• Data for this task:
=== Section Start ===
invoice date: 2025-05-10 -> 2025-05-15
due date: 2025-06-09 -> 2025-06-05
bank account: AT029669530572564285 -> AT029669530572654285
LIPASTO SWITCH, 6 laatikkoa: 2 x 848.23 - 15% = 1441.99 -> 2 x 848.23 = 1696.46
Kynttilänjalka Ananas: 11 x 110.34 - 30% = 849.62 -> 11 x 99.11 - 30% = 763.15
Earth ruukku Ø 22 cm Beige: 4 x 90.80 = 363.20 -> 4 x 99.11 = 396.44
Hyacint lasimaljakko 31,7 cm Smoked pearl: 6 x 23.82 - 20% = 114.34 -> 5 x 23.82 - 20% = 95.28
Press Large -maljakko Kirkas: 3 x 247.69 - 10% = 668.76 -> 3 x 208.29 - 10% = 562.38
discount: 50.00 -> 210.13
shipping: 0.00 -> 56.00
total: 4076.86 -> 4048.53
=== Section End ===
• What the exercise asks: Take each line from the preceding material that contains "date" and copy it.

• Result of the exercise:
invoice date: 2025-05-10 -> 2025-05-15
due date: 2025-06-09 -> 2025-06-05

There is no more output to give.